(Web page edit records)
━━━━━━
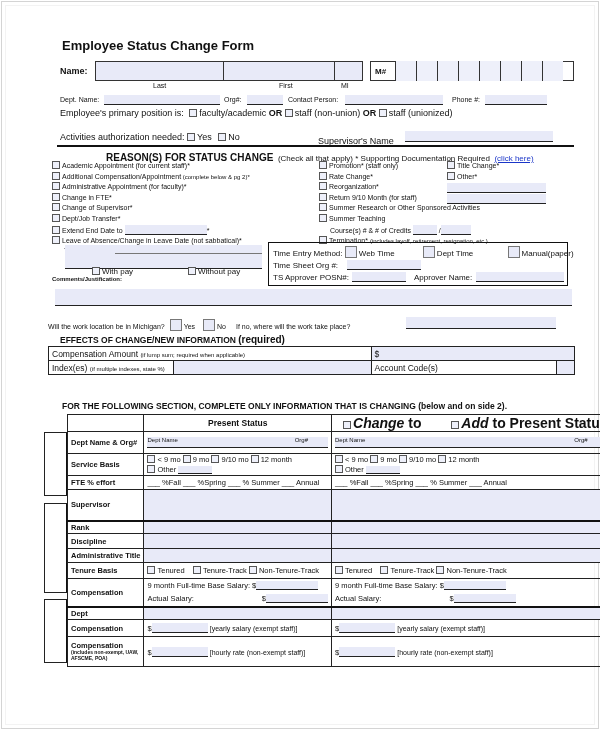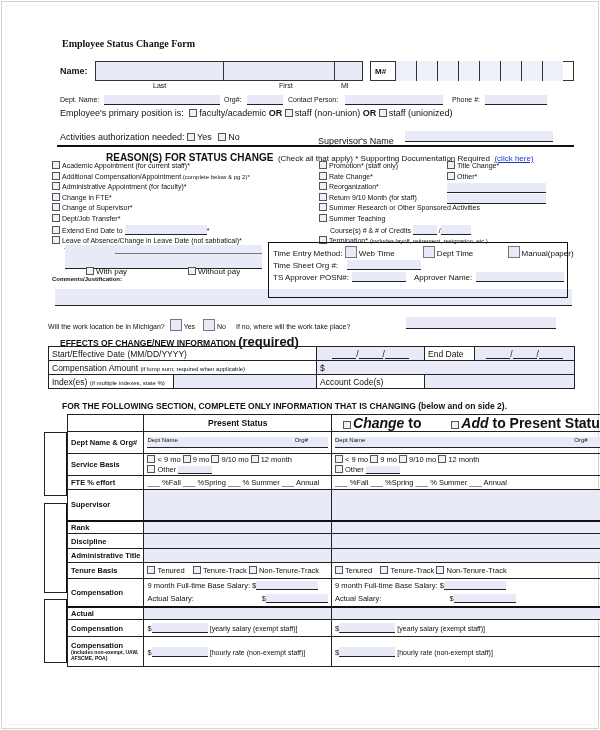"Employee Status Change Form" .title { font-family: Liberation Serif, serif -> none; font-size: 10px -> 13px }
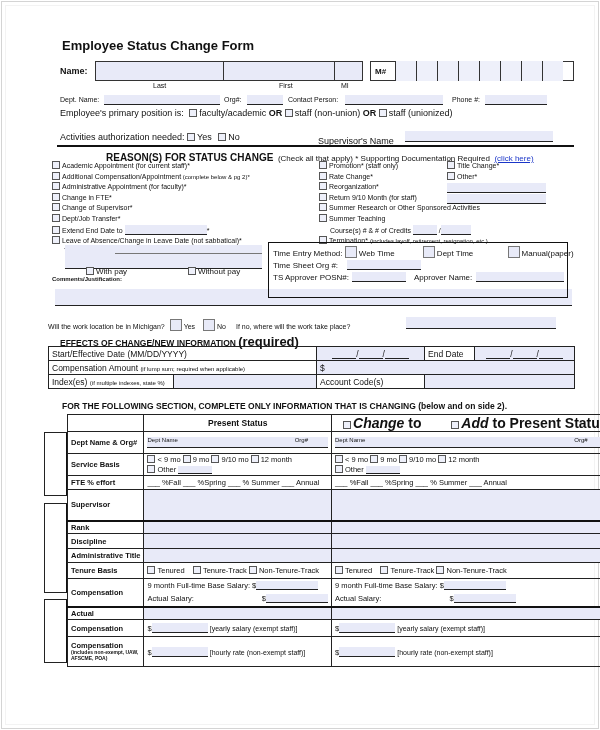"Time Entry Method: Web Time" div.abs { height: 56px -> 44px }
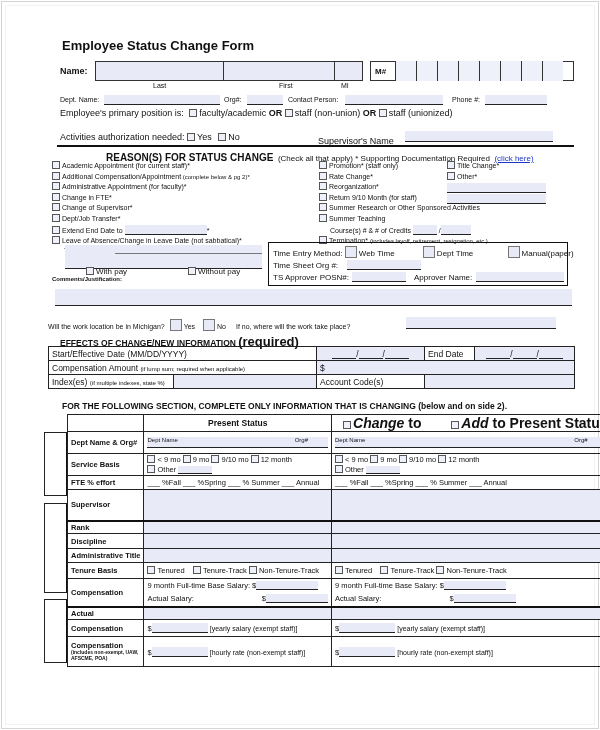"With pay" div.abs { left: 86px -> 92px }
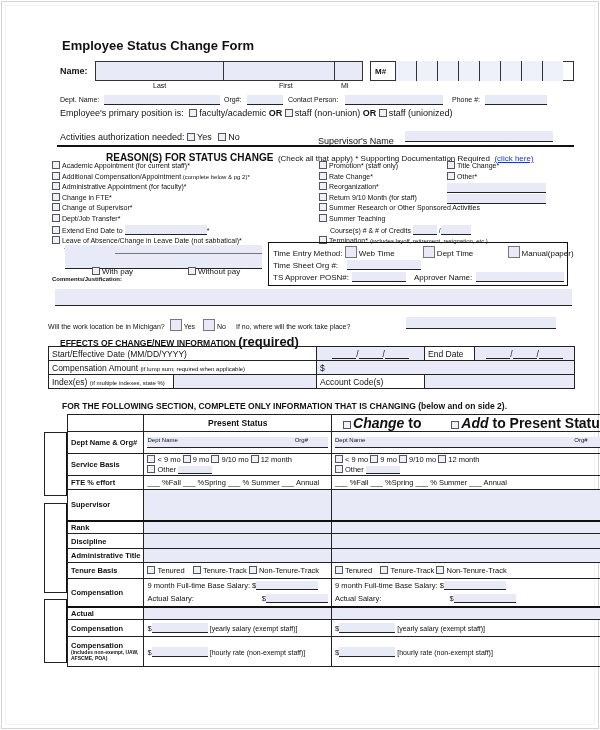"(required)" span { font-size: 13px -> 10px }
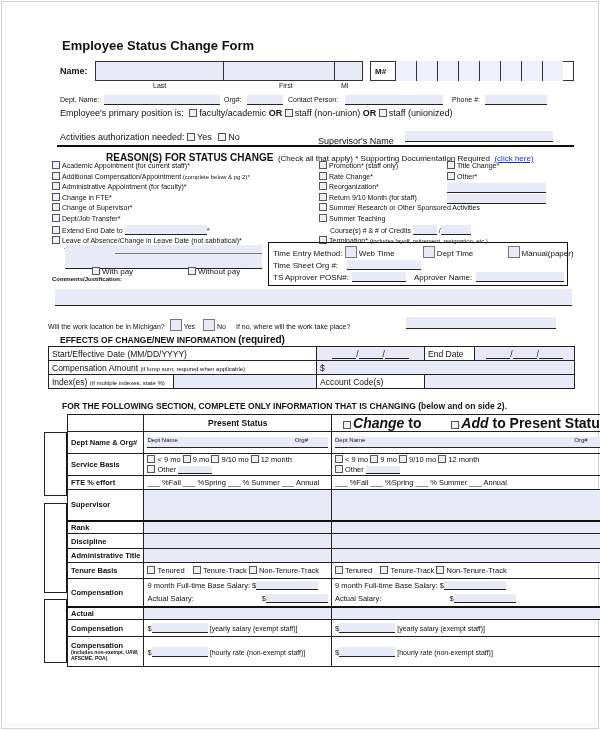"Start/Effective Date (MM/DD/YYYY)" tr { html: <tr> <td>Start/Effective Date (MM/DD/YYYY)</td> <td><span></span><span>/</span><span></span><span>/</span><span></span></td> <td>End Date</td> <td><span></span><span>/</span><span></span><span>/</span><span></span></td> </tr> -> none }
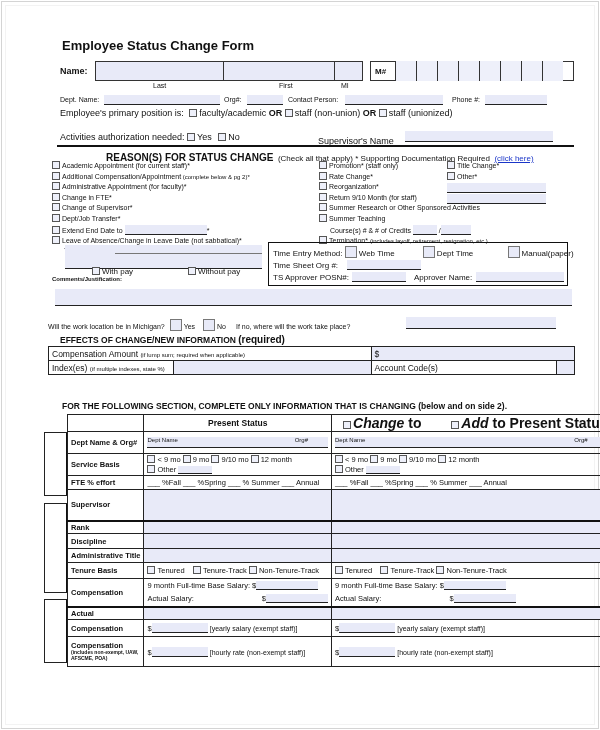"Actual" td.rl { text: Actual -> Dept }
━━━━━━
- **Assignment**:
With the pictures set aside, repeat every entry above exactly.

- **Result of the task**:
"Employee Status Change Form" .title { font-family: Liberation Serif, serif -> none; font-size: 10px -> 13px }
"Time Entry Method: Web Time" div.abs { height: 56px -> 44px }
"With pay" div.abs { left: 86px -> 92px }
"(required)" span { font-size: 13px -> 10px }
"Start/Effective Date (MM/DD/YYYY)" tr { html: <tr> <td>Start/Effective Date (MM/DD/YYYY)</td> <td><span></span><span>/</span><span></span><span>/</span><span></span></td> <td>End Date</td> <td><span></span><span>/</span><span></span><span>/</span><span></span></td> </tr> -> none }
"Actual" td.rl { text: Actual -> Dept }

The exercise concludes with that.